Exercise aim ▸
Retype all of the records precisely.

Recorded data:
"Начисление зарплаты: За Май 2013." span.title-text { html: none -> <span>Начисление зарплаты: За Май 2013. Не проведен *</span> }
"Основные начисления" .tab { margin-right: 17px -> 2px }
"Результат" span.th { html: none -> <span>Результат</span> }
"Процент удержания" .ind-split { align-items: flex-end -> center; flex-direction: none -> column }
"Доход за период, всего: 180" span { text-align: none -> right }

Task response ▸
"Начисление зарплаты: За Май 2013." span.title-text { html: none -> <span>Начисление зарплаты: За Май 2013. Не проведен *</span> }
"Основные начисления" .tab { margin-right: 17px -> 2px }
"Результат" span.th { html: none -> <span>Результат</span> }
"Процент удержания" .ind-split { align-items: flex-end -> center; flex-direction: none -> column }
"Доход за период, всего: 180" span { text-align: none -> right }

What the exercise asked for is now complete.